## TASK DETAILS
Go to the line with "have also seen" in the records below, then output it and each following line exactly, up to and including the line with "font-size: 10px ->". Skip pictures and add nothing.

## DATASET
________________________________________
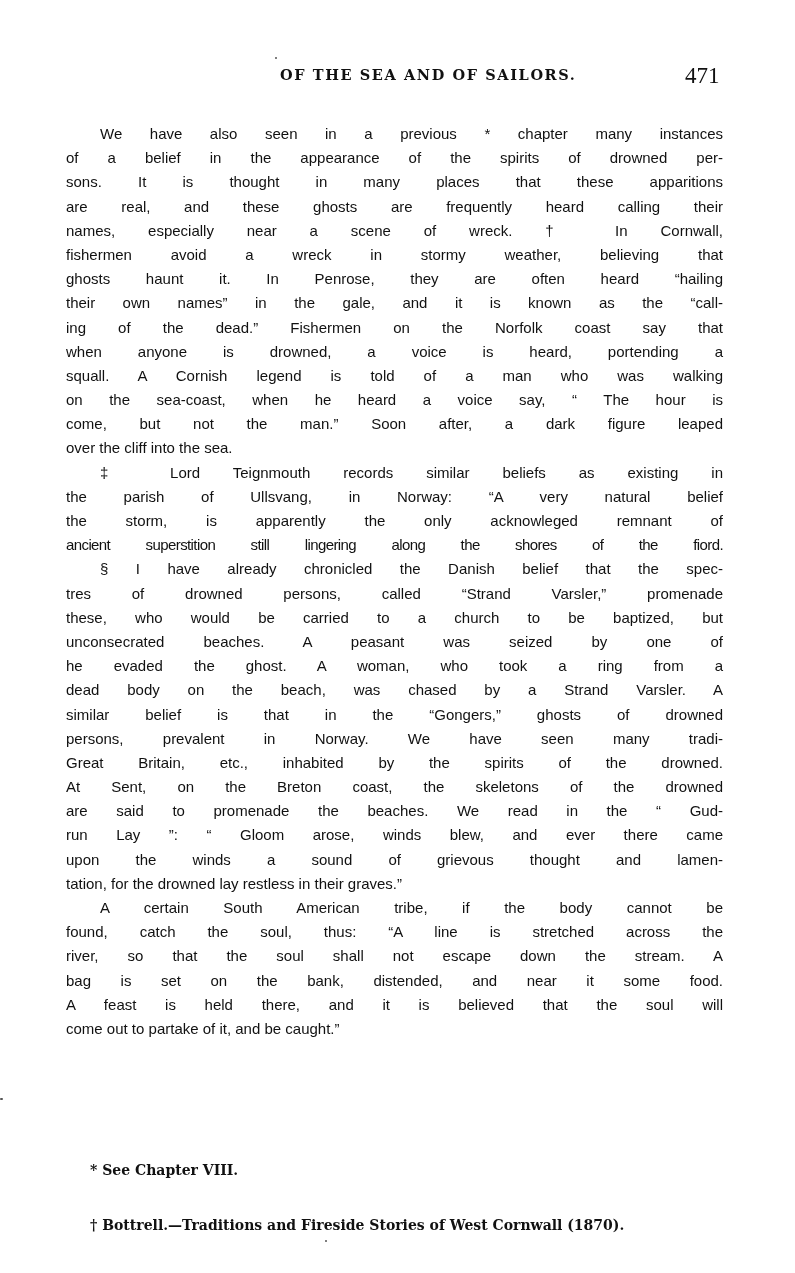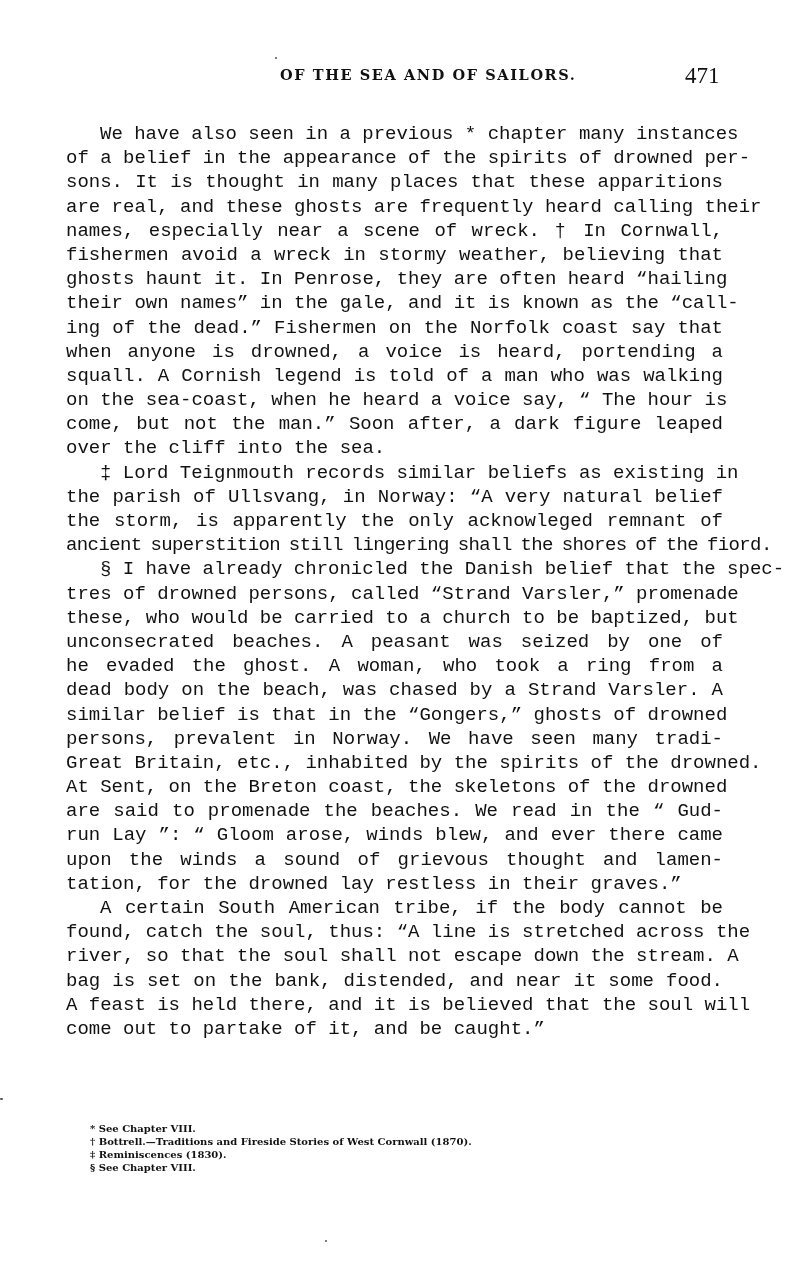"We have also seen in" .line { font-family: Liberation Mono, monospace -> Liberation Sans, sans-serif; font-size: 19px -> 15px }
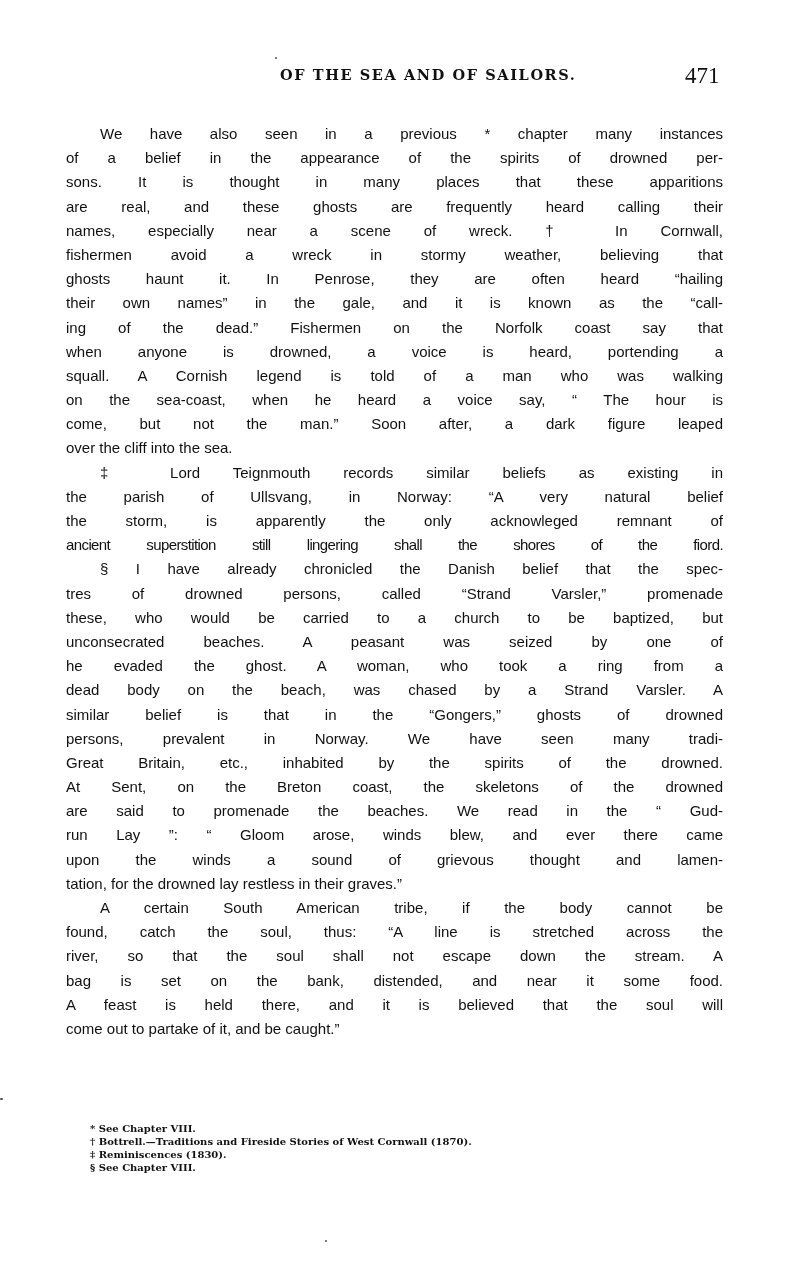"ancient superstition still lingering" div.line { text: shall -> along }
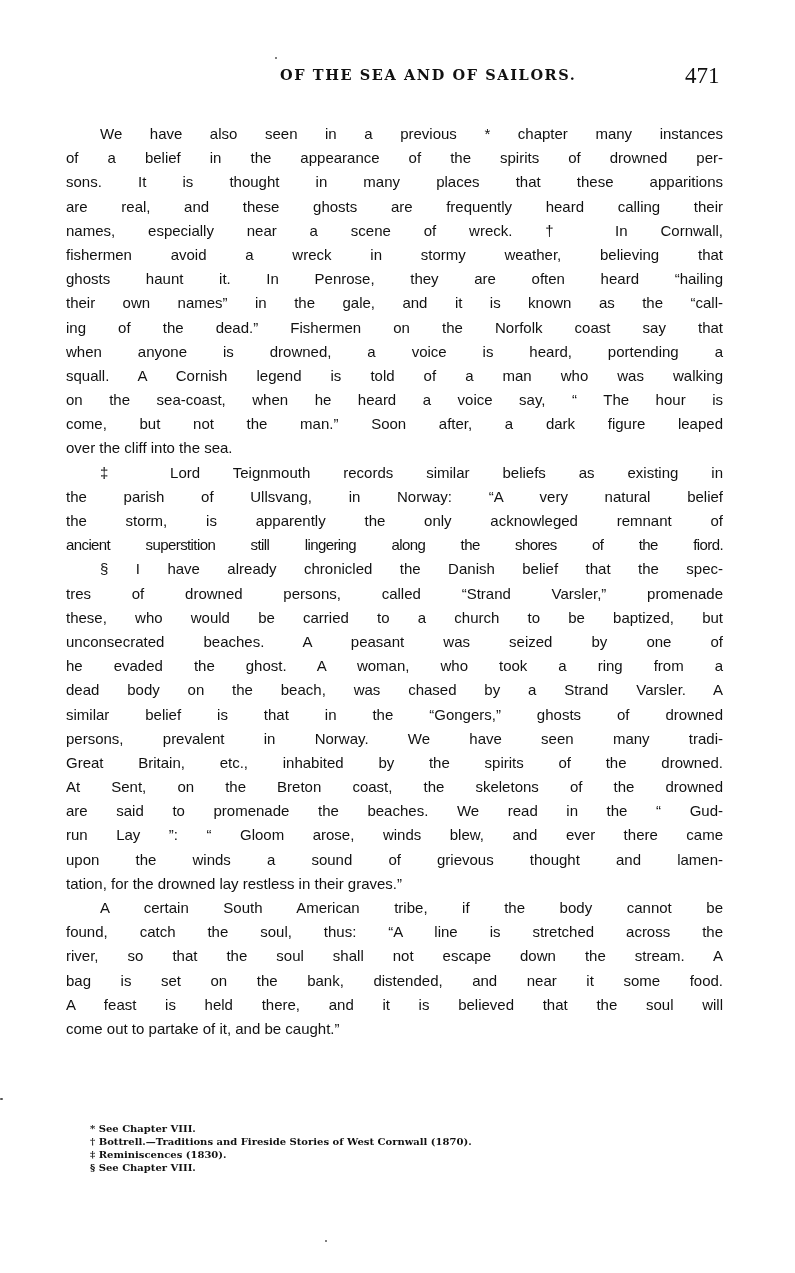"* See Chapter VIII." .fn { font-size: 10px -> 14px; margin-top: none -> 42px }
________________________________________
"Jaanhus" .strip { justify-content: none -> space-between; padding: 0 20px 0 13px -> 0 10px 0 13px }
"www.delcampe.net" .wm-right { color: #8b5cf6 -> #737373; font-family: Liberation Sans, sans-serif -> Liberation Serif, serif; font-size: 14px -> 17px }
________________________________________
## REPLY
"We have also seen in" .line { font-family: Liberation Mono, monospace -> Liberation Sans, sans-serif; font-size: 19px -> 15px }
"ancient superstition still lingering" div.line { text: shall -> along }
"* See Chapter VIII." .fn { font-size: 10px -> 14px; margin-top: none -> 42px }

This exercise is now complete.